**What the task asks:** Scan the records for the string "originale" and copy every line that holds it.

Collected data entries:
==================================================

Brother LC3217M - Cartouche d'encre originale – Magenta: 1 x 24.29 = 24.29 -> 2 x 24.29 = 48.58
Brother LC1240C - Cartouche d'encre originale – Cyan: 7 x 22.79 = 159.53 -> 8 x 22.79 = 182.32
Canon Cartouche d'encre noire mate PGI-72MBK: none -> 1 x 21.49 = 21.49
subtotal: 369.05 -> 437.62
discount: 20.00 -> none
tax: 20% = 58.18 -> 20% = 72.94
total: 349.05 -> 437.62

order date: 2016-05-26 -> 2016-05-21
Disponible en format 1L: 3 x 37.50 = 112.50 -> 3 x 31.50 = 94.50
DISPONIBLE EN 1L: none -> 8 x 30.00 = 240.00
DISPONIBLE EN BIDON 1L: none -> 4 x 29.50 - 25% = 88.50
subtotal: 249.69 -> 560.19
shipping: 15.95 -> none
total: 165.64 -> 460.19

==================================================

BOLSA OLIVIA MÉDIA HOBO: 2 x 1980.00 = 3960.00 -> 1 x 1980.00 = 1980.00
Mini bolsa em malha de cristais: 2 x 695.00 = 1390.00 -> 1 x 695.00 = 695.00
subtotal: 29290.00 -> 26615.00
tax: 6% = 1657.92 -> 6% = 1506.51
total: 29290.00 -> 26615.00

==================================================

**Exercise response:**
Brother LC3217M - Cartouche d'encre originale – Magenta: 1 x 24.29 = 24.29 -> 2 x 24.29 = 48.58
Brother LC1240C - Cartouche d'encre originale – Cyan: 7 x 22.79 = 159.53 -> 8 x 22.79 = 182.32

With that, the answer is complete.